Mps, tutti i rischi della pacificazione tra Fondazione e banca
Si è consumato l’ultimo atto di un’altra commedia bancaria al Monte dei Paschi di Siena. Quella cominciata il 28 dicembre scorso, quando la Fondazione ha sfiduciato i vertici posticipando l’aumento di capitale, e chiusa ieri con il cda dell’istituto. Dopo tre ore di consiglio, il board ha infatti confermato all’unanimità la fiducia al presidente Alessandro Profumo e all’amministratore delegato Fabrizio Viola.
Si è consumato l’ultimo atto di un’altra commedia bancaria al Monte dei Paschi di Siena. Quella cominciata il 28 dicembre scorso, quando la Fondazione ha sfiduciato i vertici posticipando l’aumento di capitale, e chiusa ieri con il cda dell’istituto. Dopo tre ore di consiglio, il board ha infatti confermato all’unanimità la fiducia al presidente Alessandro Profumo e all’amministratore delegato Fabrizio Viola. Nelle ultime due settimane i due manager avevano ricevuto diversi endorsement dall’establishment politico, in particolare di sinistra, come quello dell’ex premier Romano Prodi, affinché si garantisse continuità alla governance del Monte. Tuttavia sono filtrate sulla stampa minacce di dimissioni più o meno esplicite. Solo negli ultimi giorni è arrivata la moral suasion del Tesoro e di Banca d’Italia per salvaguardare lo status quo vigente da due anni a questa parte. Il risultato è comunque un gioco inferiore a somma zero sia per la banca sia per la Fondazione. Come si fa notare da più parti a Siena, il risultato ottenuto dalla Fondazione e dalla sua presidente Antonella Mansi è quello di avere fornito un alibi ai vertici del Monte per discolparsi in caso il piano di risanamento bancario dovesse finire male. Mansi infatti non ha preteso le immediate dimissioni di Profumo. Anzi, in un’intervista al Corriere della Sera del 30 dicembre, gli ha chiesto di restare. “Profumo – dice un autorevole osservatore delle vicende bancarie senesi – potrà sempre dare la colpa alla Fondazione in caso d’insuccesso dell’aumento di capitale. Mansi non ha ottenuto altro che acuire l’incertezza circa le sorti della banca”.

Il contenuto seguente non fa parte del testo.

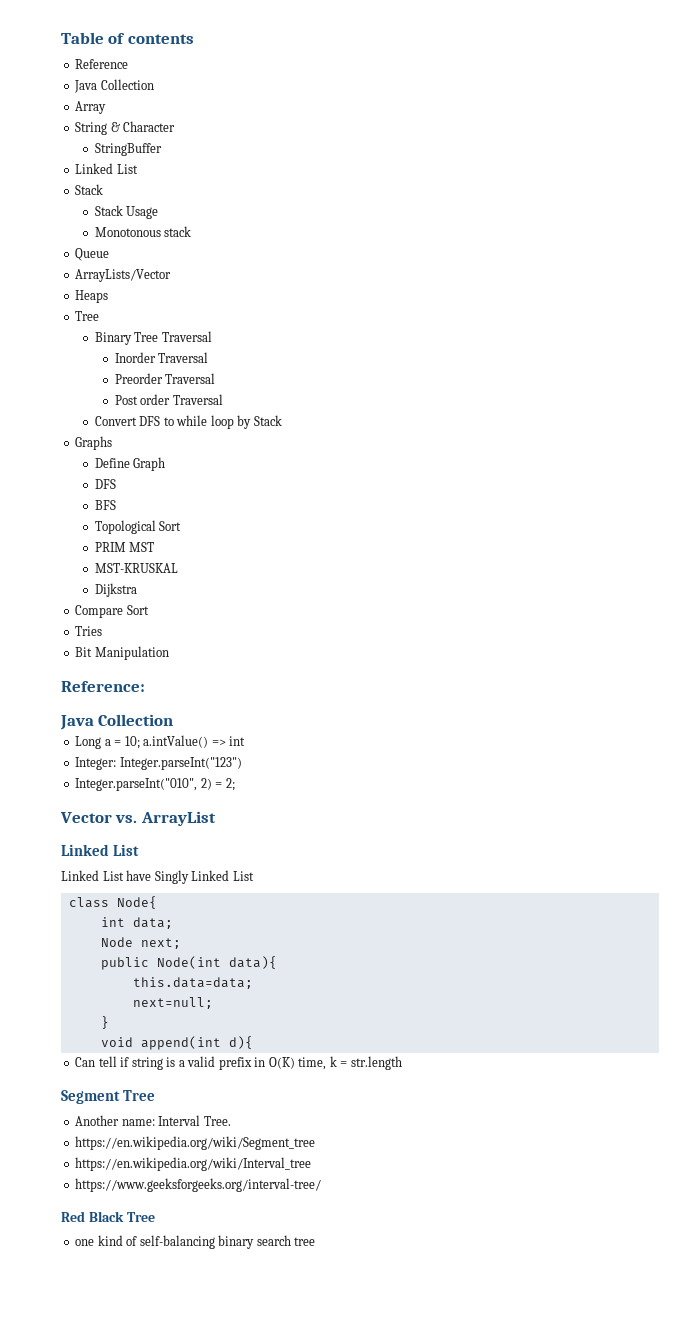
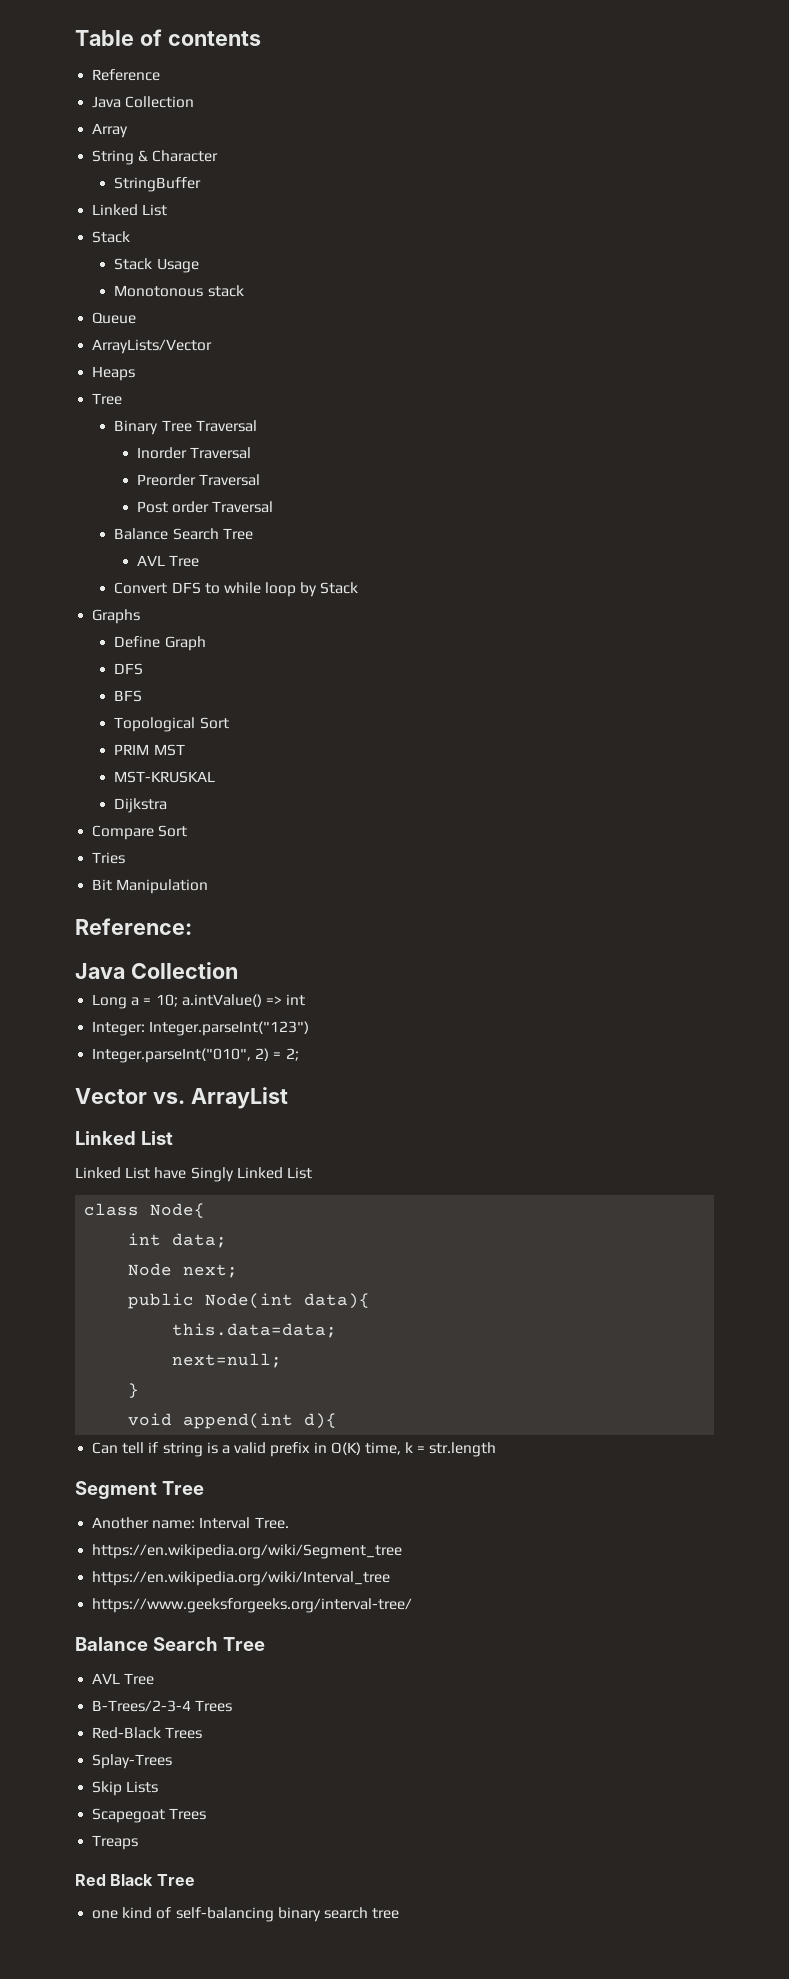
  Post order Traversal
+ Balance Search Tree
+ AVL Tree
  https://www.geeksforgeeks.org/interval-tree/
+ Balance Search Tree
+ AVL Tree
+ B-Trees/2-3-4 Trees
+ Red-Black Trees
+ Splay-Trees
+ Skip Lists
+ Scapegoat Trees
+ Treaps

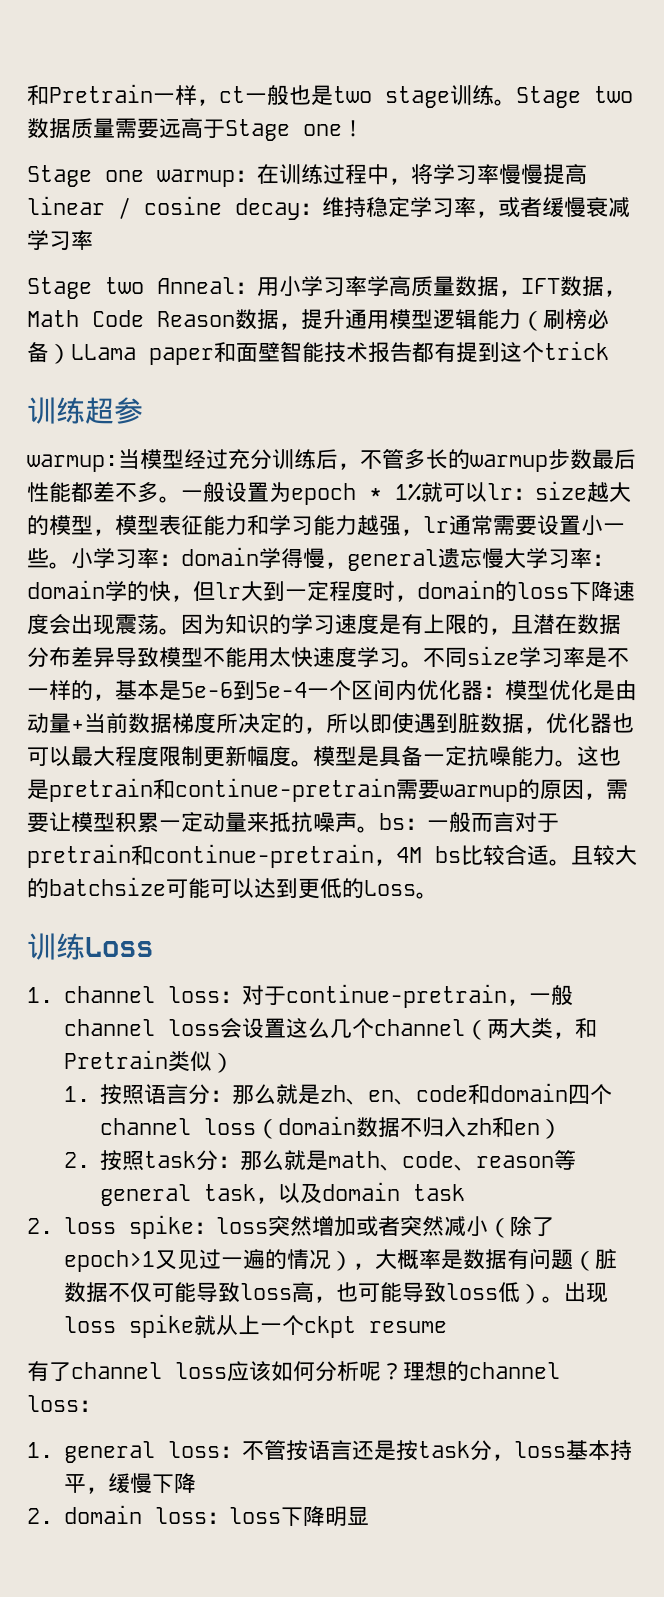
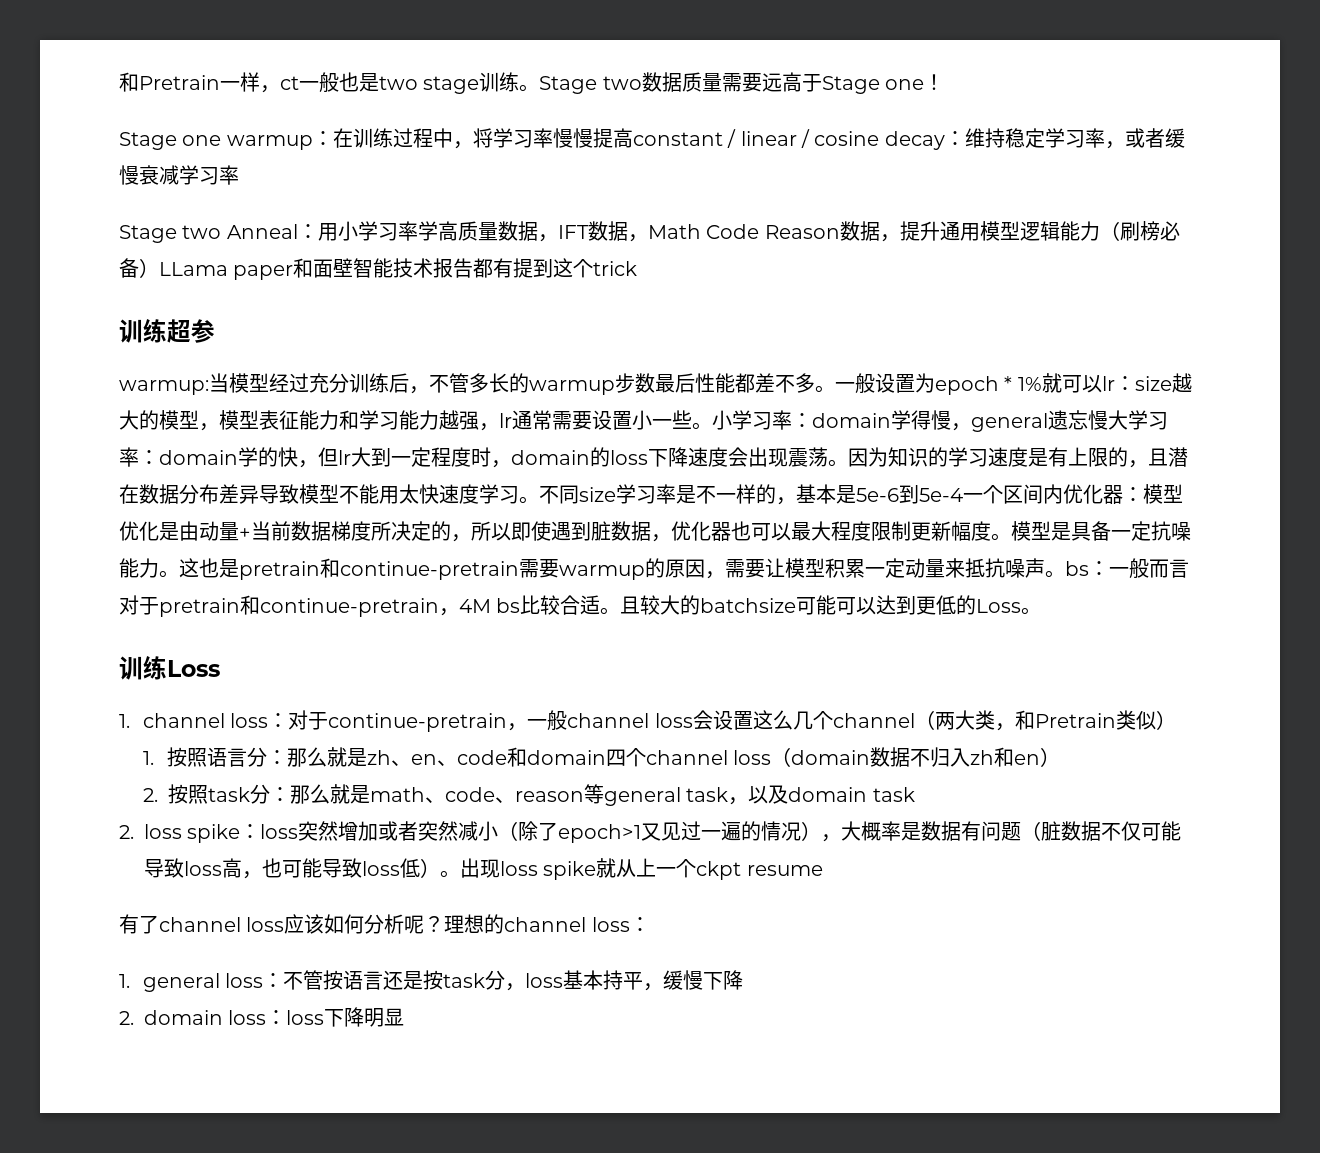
- Stage one warmup：在训练过程中，将学习率慢慢提高linear / cosine decay：维持稳定学习率，或者缓慢衰减学习率
+ Stage one warmup：在训练过程中，将学习率慢慢提高constant / linear / cosine decay：维持稳定学习率，或者缓慢衰减学习率

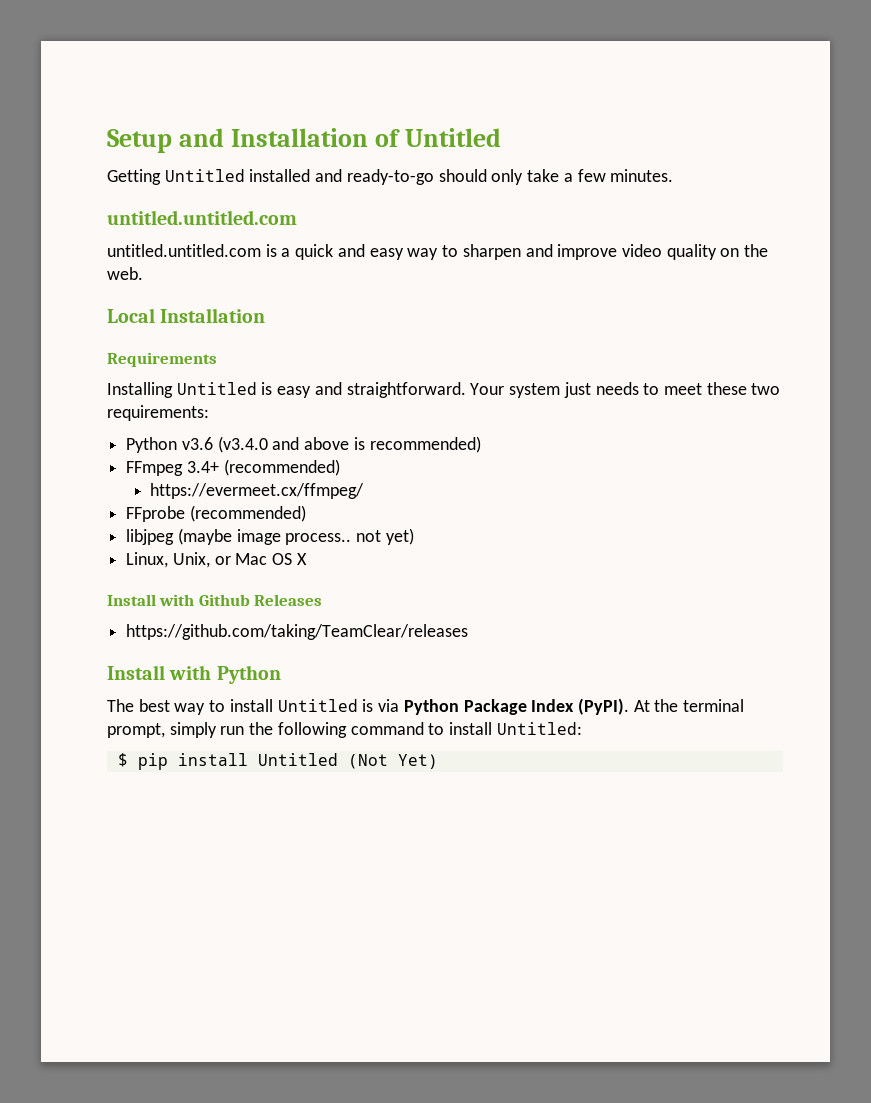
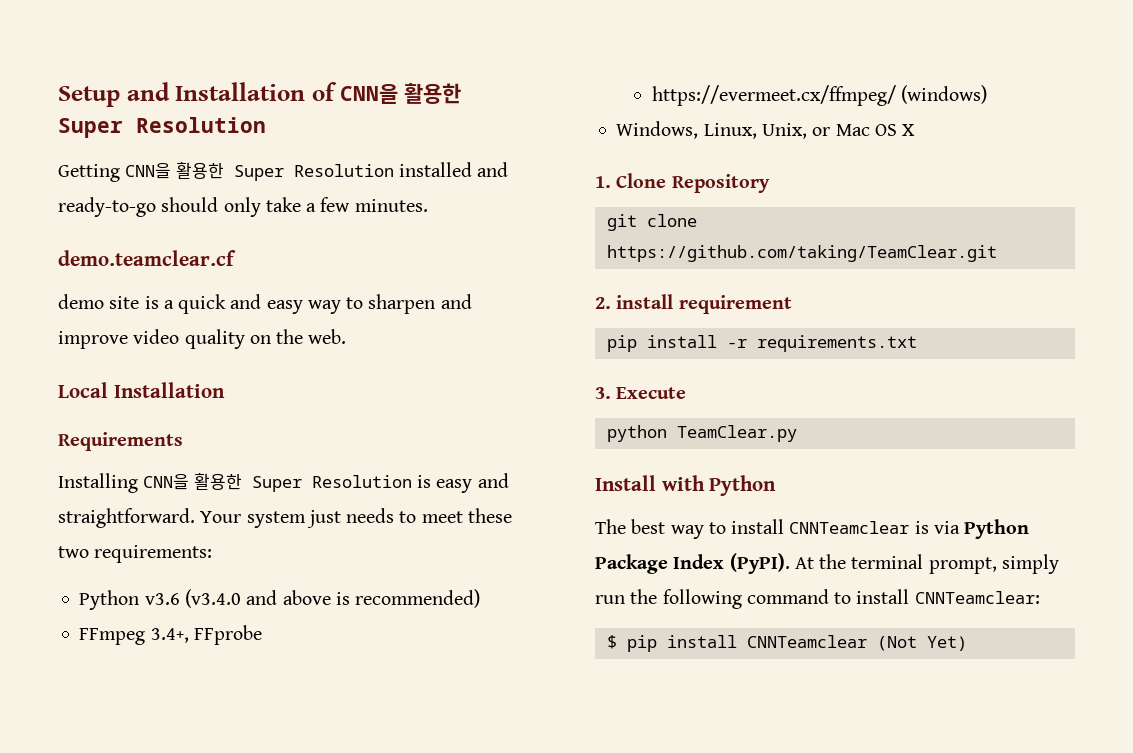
- Setup and Installation of Untitled
- Getting Untitled installed and ready-to-go should only take a few minutes.
- untitled.untitled.com
- untitled.untitled.com is a quick and easy way to sharpen and improve video quality on the web.
+ Setup and Installation of CNN을 활용한 Super Resolution
+ Getting CNN을 활용한 Super Resolution installed and ready-to-go should only take a few minutes.
+ demo.teamclear.cf
+ demo site is a quick and easy way to sharpen and improve video quality on the web.
- Installing Untitled is easy and straightforward.
+ Installing CNN을 활용한 Super Resolution is easy and straightforward.
- FFmpeg 3.4+ (recommended)
+ FFmpeg 3.4+, FFprobe
- https://evermeet.cx/ffmpeg/
- FFprobe (recommended)
- libjpeg (maybe image process.. not yet)
- Linux, Unix, or Mac OS X
+ https://evermeet.cx/ffmpeg/ (windows)
+ Windows, Linux, Unix, or Mac OS X
- Install with Github Releases
- https://github.com/taking/TeamClear/releases
+ 1. Clone Repository
+ git clone https://github.com/taking/TeamClear.git
+ 2. install requirement
+ pip install -r requirements.txt
+ 3. Execute
+ python TeamClear.py
- The best way to install Untitled is via Python Package Index (PyPI).
+ The best way to install CNNTeamclear is via Python Package Index (PyPI).
- At the terminal prompt, simply run the following command to install Untitled:
+ At the terminal prompt, simply run the following command to install CNNTeamclear:
- $ pip install Untitled (Not Yet)
+ $ pip install CNNTeamclear (Not Yet)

Avendo posticipato da gennaio a maggio l’aumento di capitale per 3 miliardi di euro con i quali ripagare il 70 per cento dei Monti bond (4,1 miliardi), la banca dovrà sborsare 120 milioni d’interessi passivi sul prestito statale (30 al mese). Per valutare “gli eventuali effetti dannosi conseguenti allo slittamento dell’operazione”, il cda di Mps ha peraltro deciso di avviare “taluni approfondimenti” anche sulla base di quanto richiesto dalla Consob, l’autorità che vigila sulla Borsa, all’indomani di quell’assemblea di fine dicembre. Tutto questo era evitabile? Alcuni osservatori, docenti di Finanza d’impronta mercatista, affermano che la situazione prodotta “ha dell’assurdo” e la responsabilità è del Tesoro che ha prestato alla banca i Monti bond nel novembre 2012 ma – in quanto vigilante delle fondazioni bancarie – non ha “legato le mani” all’ente senese per impedirgli l’esercizio dei suoi diritti di azionista di controllo in un contesto ormai mutato e assolutamente straordinario. Per altri invece, in ambienti vicini al presidente dell’Acri, Giuseppe Guzzetti, il quale appoggia Mansi, era un sacrosanto diritto della fondazione difendere il proprio patrimonio dall’aggressione di Profumo. Il banchiere, si fa notare – in quanto presidente senza deleghe operative – non avrebbe potuto forzare la mano ma, semmai, avrebbe dovuto cercare una mediazione (“com’è nel suo ruolo”). La realtà, notano diversi analisti, è che Profumo ha riunito un consorzio di banche (Ubs, Citi, Goldman Sachs, Mediobanca, Jp Morgan) per sottoscrivere l’aumento di capitale ed esse esigono continuità per restare in partita. Anche per questo ieri gli investitori hanno premiato il titolo Mps. Ora gli analisti si arrovellano per capire le possibilità di successo dell’aumento. Secondo un esperto indipendente che segue Mps dalla City londinese contattato dal Foglio – pur con tutte le incognite di mercato – le possibilità di chiudere l’aumento entro fine maggio sono del 50 per cento, salgono al 75 se si fa entro l’anno. Per converso, le probabilità d’insuccesso si ridurrebbero al 25 per cento se i mercati non fossero favorevoli e/o l’esito degli stress test europei dovesse essere negativo.